# SOURCE RECORDS
_ _ _ _ _ _ _

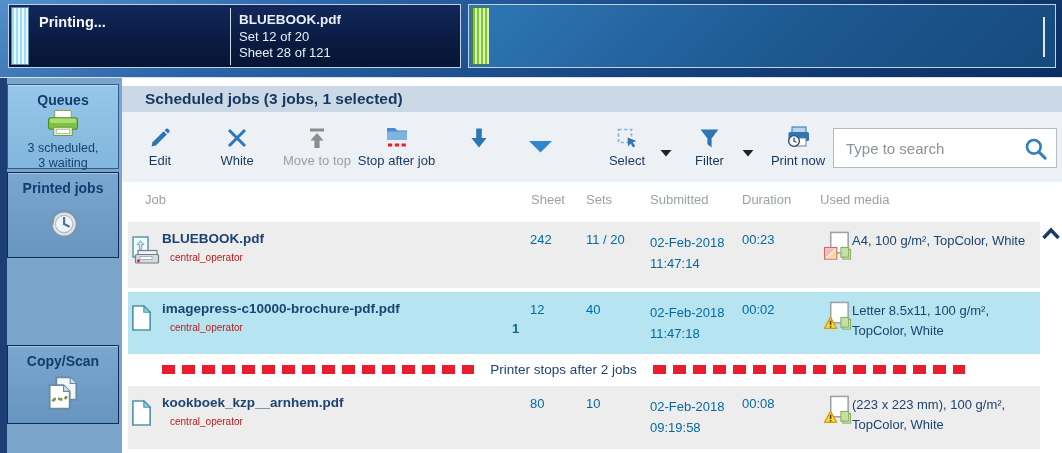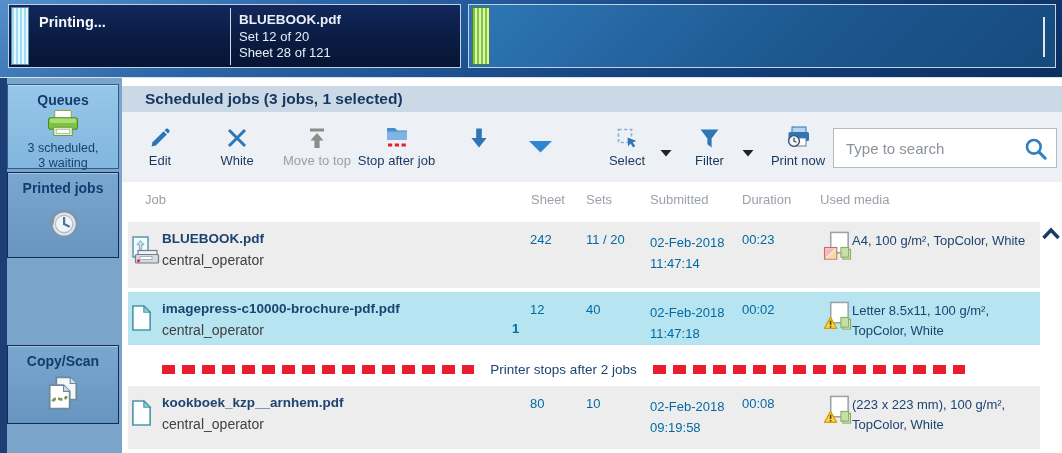--- a/index.html
+++ b/index.html
@@ -61,31 +61,31 @@
   .searchbox input::placeholder { color:#8b9299; }
   .searchbox svg { position:absolute; right:8px; top:8px; }
 
   
   .thead { left:122px; top:182px; width:1060px; height:38px; background:#fff; }
   .thead span { position:absolute; top:10px; font-size:13px; color:#9aa1a8; }
   .row { position:absolute; left:128px; width:912px; cursor:pointer; }
   .row .cell { position:absolute; font-size:13px; color:#0369a1; }
   .r-icon { left:2px; top:13px; }
   .r-name { left:34px; top:9px; font-size:13.5px; font-weight:bold; color:#1d4370; position:absolute; }
-  .r-owner { left:34px; top:30px; font-size:14px; color:#404040; position:absolute; }
+  .r-owner { left:42px; top:30px; font-size:10px; color:#b91c1c; position:absolute; }
   .c-pages { left:402px; top:10px; }
   .c-order { left:384px; top:29px; font-weight:bold; }
   .c-sets  { left:458px; top:10px; }
   .c-subm  { left:522px; top:10px; line-height:21px; }
   .c-dur   { left:614px; top:10px; }
   .m-icon  { left:694px; top:8px; position:absolute; }
   .m-text  { left:724px; top:9px; width:186px; line-height:20px; position:absolute;
              font-size:13px; color:#1d4370; }
   .row1 { top:222px; height:66px; background:#ededee; }
-  .row2 { top:292px; height:53px; background:#b7e4f1; }
+  .row2 { top:292px; height:62px; background:#b7e4f1; }
   .row3 { top:386px; height:63px; background:#ededee; }
 
   .sep { left:128px; top:353px; width:912px; height:33px; display:flex;
     align-items:center; padding:0 75px 0 34px; }
   .dash { height:9px; flex:1;
     background: repeating-linear-gradient(90deg,#ea1c2d 0 13px,transparent 13px 20px); }
   .sep .st { margin:0 16px; font-size:13.5px; color:#1d4370; white-space:nowrap; }
 
   .scrollup { left:1041px; top:226px; cursor:pointer; }
 </style>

_ _ _ _ _ _ _

# WHAT THIS TASK INVOLVES
Output the line bearing "width:186px; line-height:20px; position:absolute;" along with all the lines after it through the end of the entries, exactly, and no other lines.

# RESPONSE FOR THIS EXERCISE
   .m-text  { left:724px; top:9px; width:186px; line-height:20px; position:absolute;
              font-size:13px; color:#1d4370; }
   .row1 { top:222px; height:66px; background:#ededee; }
-  .row2 { top:292px; height:53px; background:#b7e4f1; }
+  .row2 { top:292px; height:62px; background:#b7e4f1; }
   .row3 { top:386px; height:63px; background:#ededee; }
 
   .sep { left:128px; top:353px; width:912px; height:33px; display:flex;
     align-items:center; padding:0 75px 0 34px; }
   .dash { height:9px; flex:1;
     background: repeating-linear-gradient(90deg,#ea1c2d 0 13px,transparent 13px 20px); }
   .sep .st { margin:0 16px; font-size:13.5px; color:#1d4370; white-space:nowrap; }
 
   .scrollup { left:1041px; top:226px; cursor:pointer; }
 </style>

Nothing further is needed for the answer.